Miguel Diaz Calderon never made it out of Texas. U.S. Customs agents searched his vehicle at the Eagle Pass crossing and found 43 shotguns, rifles and pistols. They also discovered more than 10,000 rounds of ammunition hidden in an ice chest in the gas tank and inside the spare tire, court records show.

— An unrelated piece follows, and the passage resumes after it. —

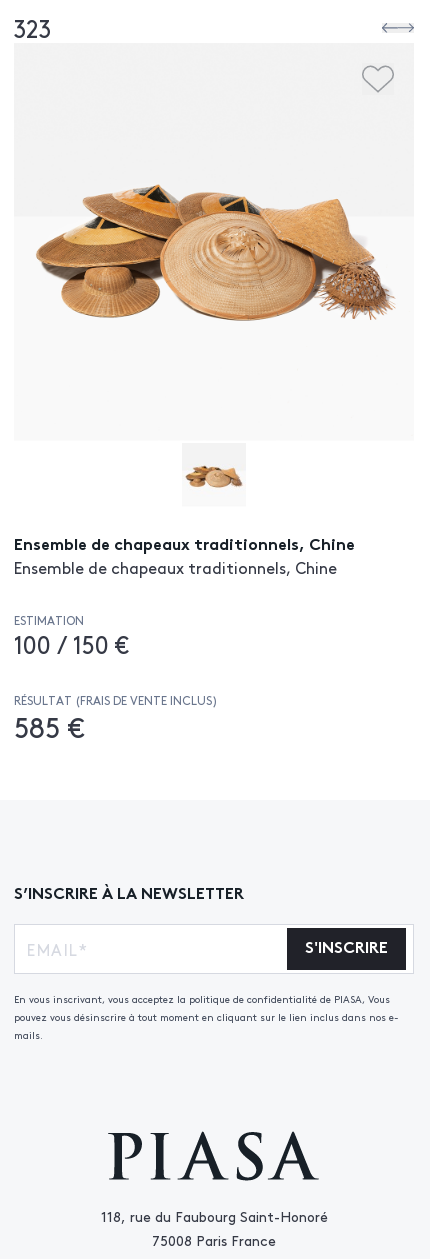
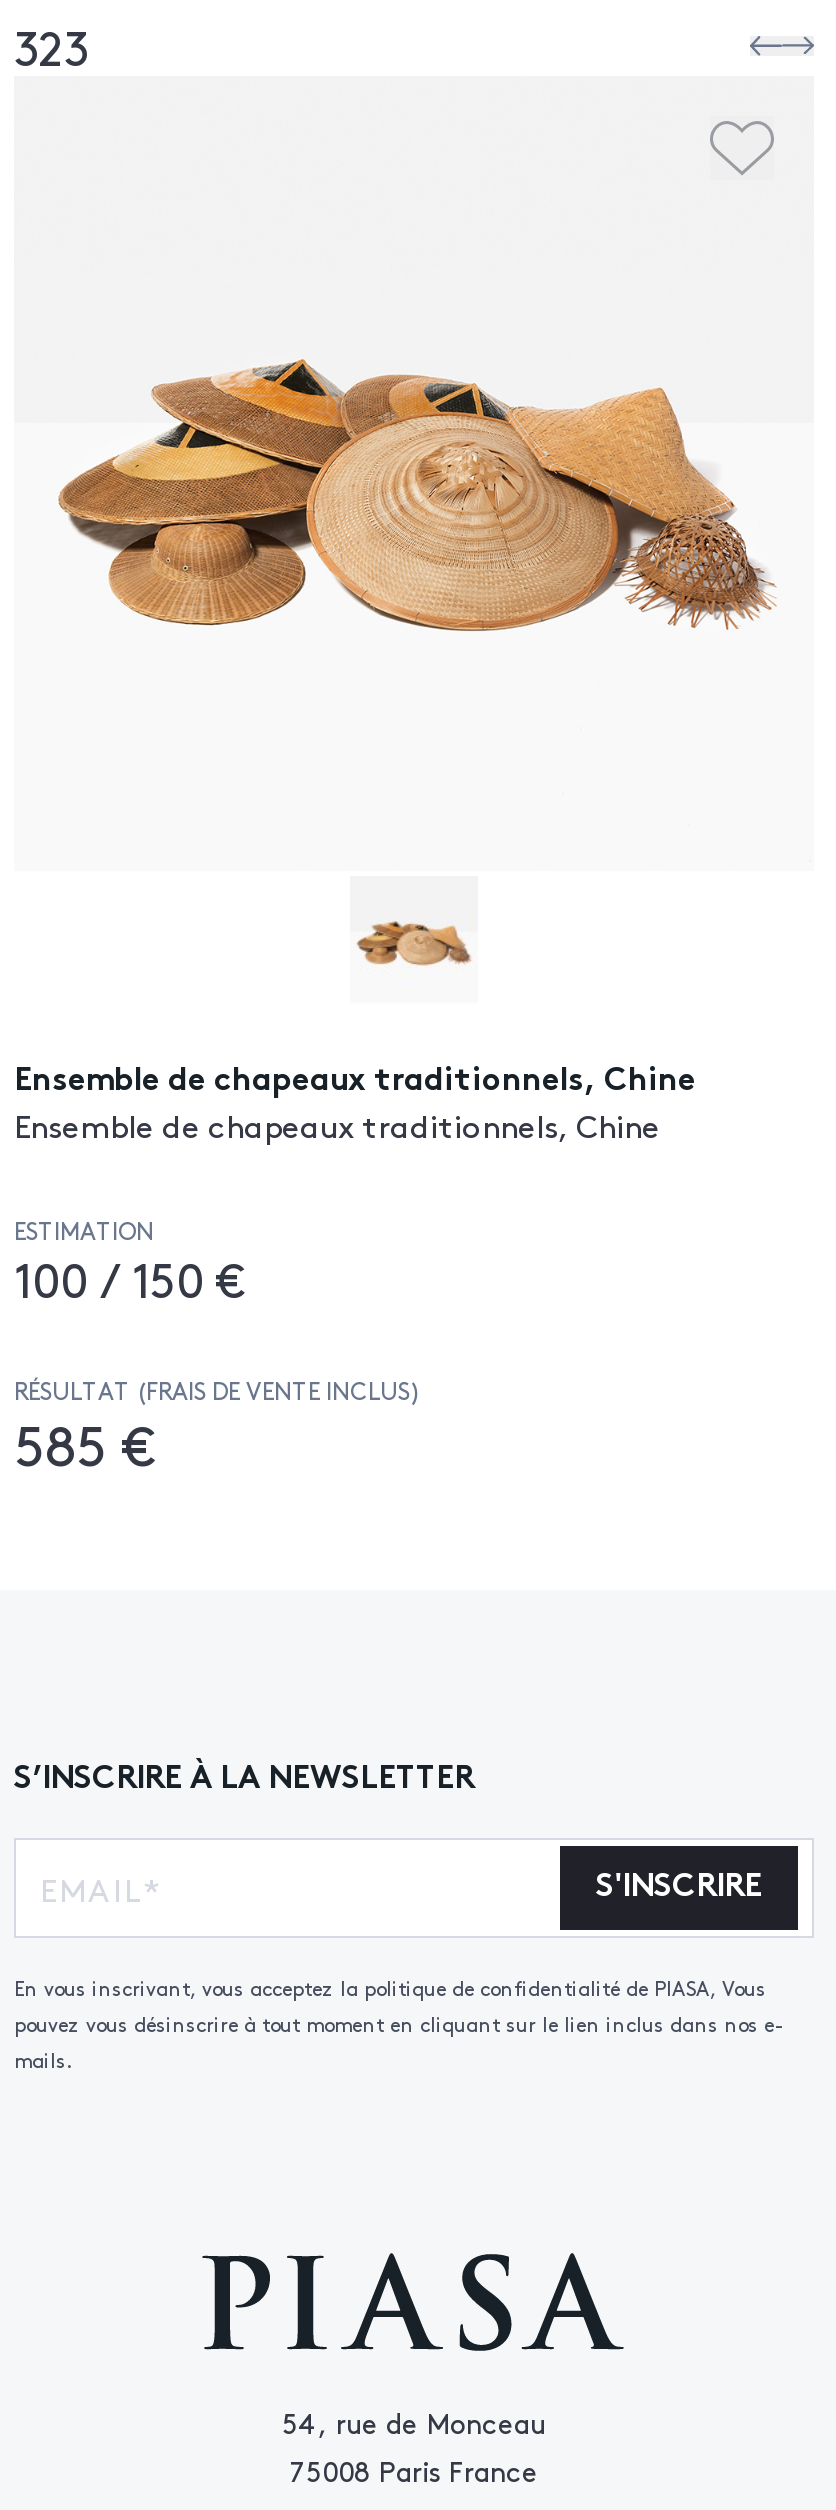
[100,1206,328,1226] 118, rue du Faubourg Saint-Honoré -> [282,2402,546,2442] 54, rue de Monceau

Diaz is part of what cartel members call the “Hormiga,” Spanish for “ant,” referring to an ant trail of reliably flowing weapons transported from the southern U.S. to Mexico, said Jaeson Jones, who tracks cartel trends and previously managed the daily operations of the Texas Rangers’ Border Security Operations Center.
The Mexican government estimates that more than half a million guns are smuggled from the U.S. each year, arming Mexico’s deadly cartel wars. Officials in Mexico — which has just one gun store and issues fewer than 50 gun permits a year — blame lax U.S. gun laws and the prevalence of gun shops in America for the bulk of weapons that allow cartels to flourish. Earlier this month, the Mexican government sued U.S. gun manufacturers in federal court, accusing them of fueling the violence.
Diaz is one of 360 suspects arrested so far during Operation Without a Trace, an ongoing crackdown launched nearly two years ago by Homeland Security Investigations and U.S. Customs and Border Protection to intercept illegal guns, said Joseph Lestrange, division chief of Homeland Security’s Transnational Organized Crime.
These agencies team with the U.S. Bureau of Alcohol, Tobacco, Firearms and Explosives to investigate the financing, transportation, and communications methods of smuggling networks.
Agents launched 534 investigations, seized $29 million and intercepted more than 1,200 guns, 4,700 magazines for semi-automatic and automatic weapons and 700,000 rounds of ammunition headed to Mexico, Lestrange told The Courier Journal this month.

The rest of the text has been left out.